9. Coping with NP-Completeness

In this section, we discuss how to "cope" with NP-Complete problems. In other words, how to tackle NP-Complete problems you encounter in real life.

9.1 Intelligent Exhaustive Search

Backtracking

Backtracking is a technique that involves recursively exploring a search space, and then backpedaling steps that were taken. More importantly, though, backtracking actually takes advantage of the observation that it is often possible to reject a solution by looking at just a small portion of it.

Consider, for instance, a SAT problem with the clause $(x_{1}\lor x_{2})$ . Then all assignments with $x_{1}=x_{2}=\text{false}$ can be eliminated without further exploration. Thus, here, we are able to quickly check and reject this partial assignment. So, how can we systematize this idea to effectively "backtrack"?

The critical idea is to incrementally grow a tree of partial solutions. Whenever we encounter a partial solution that doesn't work, we can immediately prune this subtree, and explore it no further.

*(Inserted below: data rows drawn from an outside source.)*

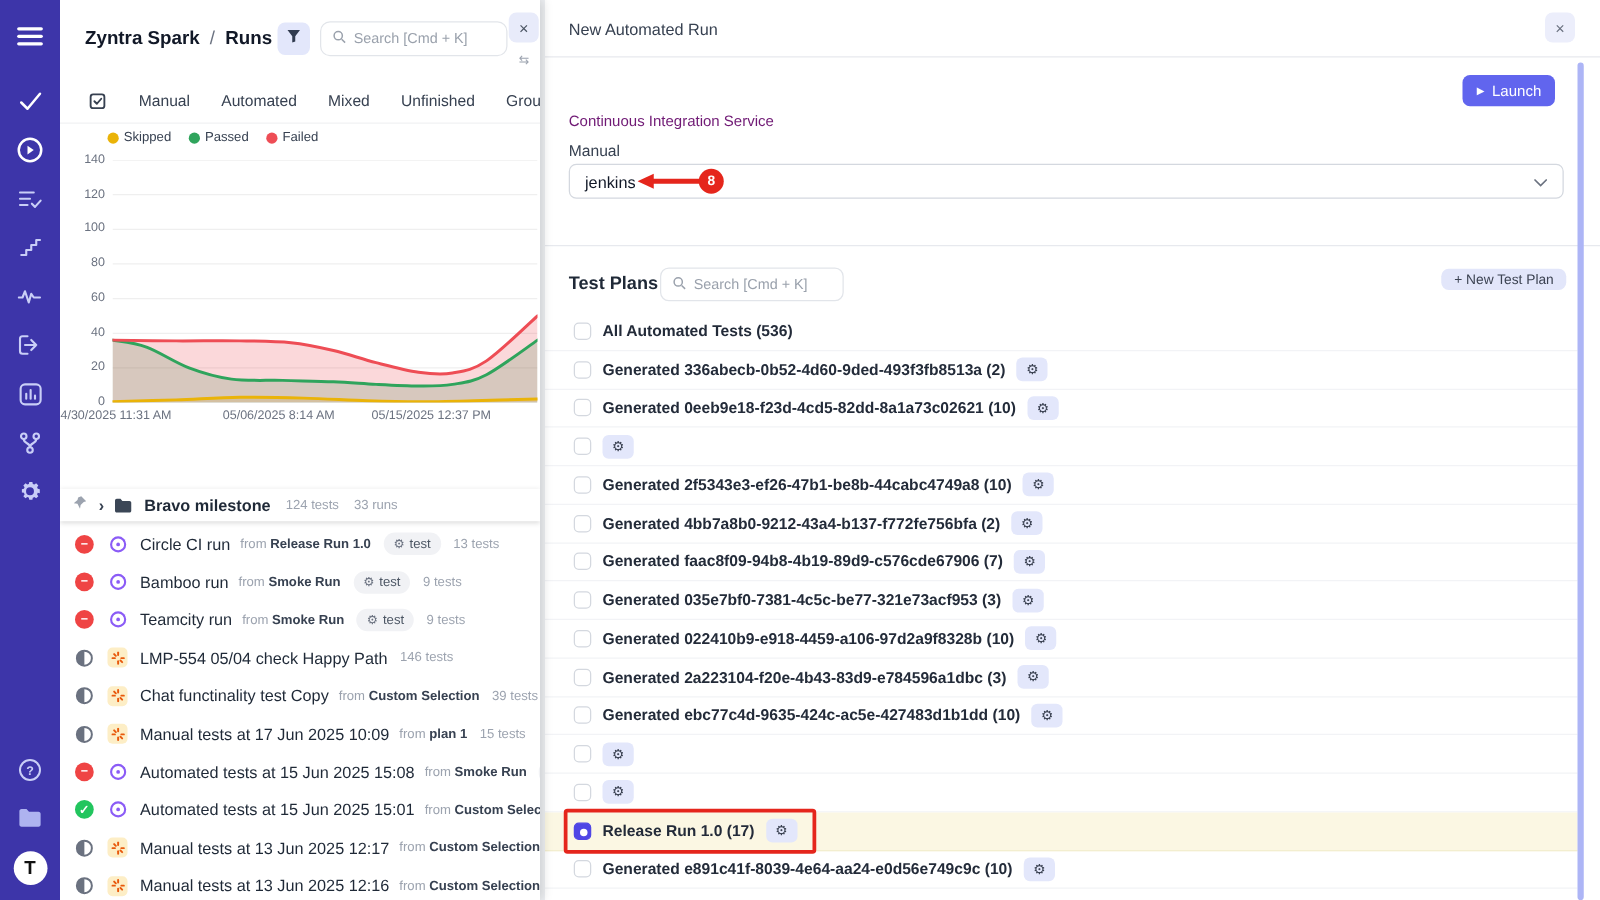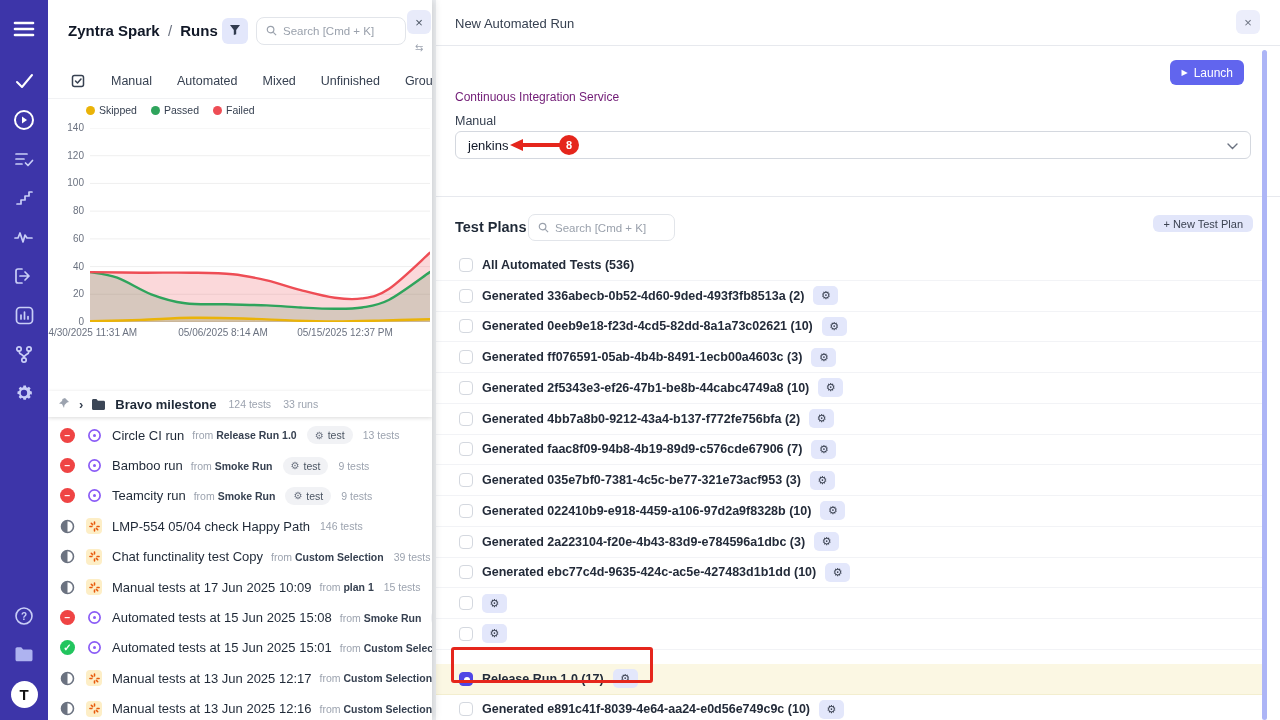--- a/index.html
+++ b/index.html
@@ -561,7 +561,6 @@
       </div>
       <div class="plan-row">
         <span class="cbx"></span>
-        <span class="plan-label">Generated ff076591-05ab-4b4b-8491-1ecb00a4603c (3)</span>
         <button class="gear-btn">
           <span>⚙</span>
         </button>

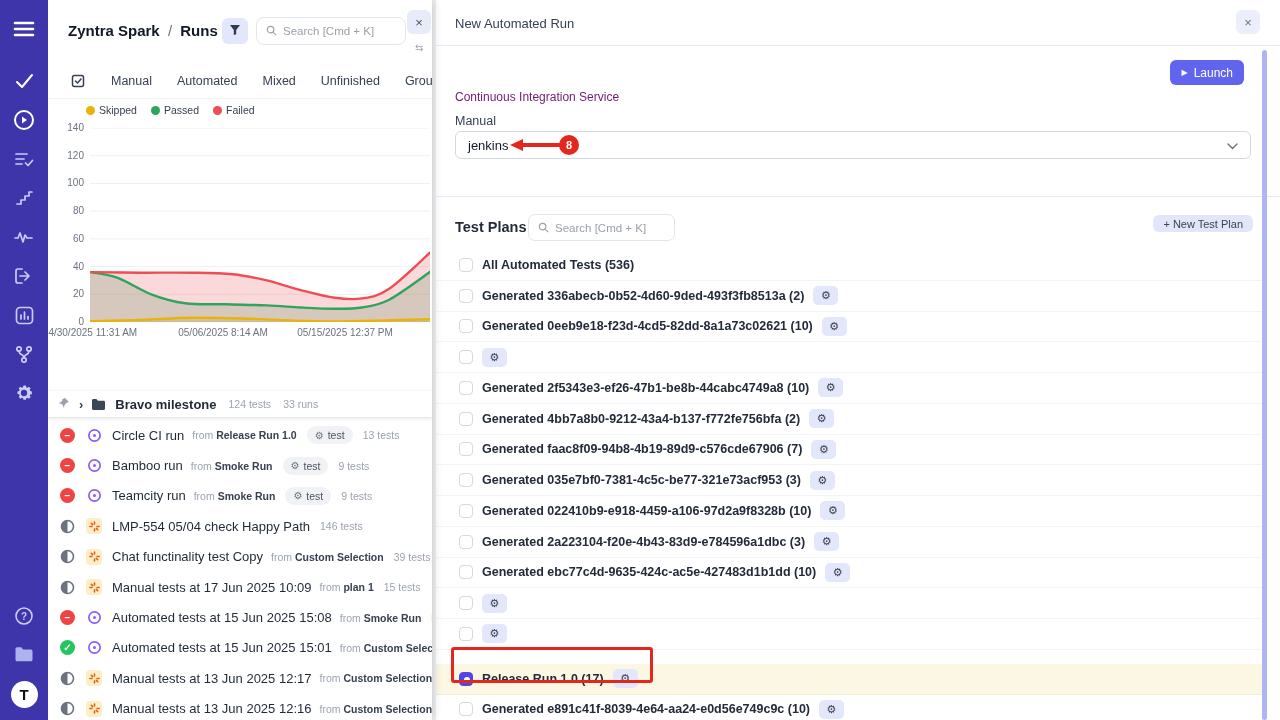--- a/index.html
+++ b/index.html
@@ -100,7 +100,7 @@
   .plans-list { position:absolute; left:0; top:250px; right:18px; }
   .plan-row { height:30.75px; display:flex; align-items:center; padding-left:23px;
     border-bottom:1px solid #f2f3f6; cursor:pointer; }
-  .plan-row.hl { background:#fbf7e3; border-bottom-color:#f3eecf;margin-top:14px; }
+  .plan-row.hl { background:#fbf7e3; border-bottom-color:#f3eecf; }
   .cbx { width:14px; height:14px; border:1px solid #d4d8df; border-radius:4px; background:#fff; flex:0 0 14px;
     cursor:pointer; position:relative; }
   .cbx.checked { background:#4f46e5; border-color:#4f46e5; }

In other words, we backtrack out of this subtree where we know there are no valid solutions.

Formally, a backtracking algorithm requires a test function that receives a subproblem and quickly determines if

Failure: the subproblem has no solution
Success: a solution to the subproblem is found
Uncertainty: needs further exploration

For instance, for a SAT problem, if we recurse through the subproblem tree by, for each step/variable set, $(1)$ removing all clauses that are already satisfied by setting this variable and $(2)$ removing the variable from the remaining clauses that are not satisfied by setting this variable. Consider setting $x=1$ in the SAT problem

(x\lor y)(\overline{x}\lor \overline{y}\lor z)(y\lor z)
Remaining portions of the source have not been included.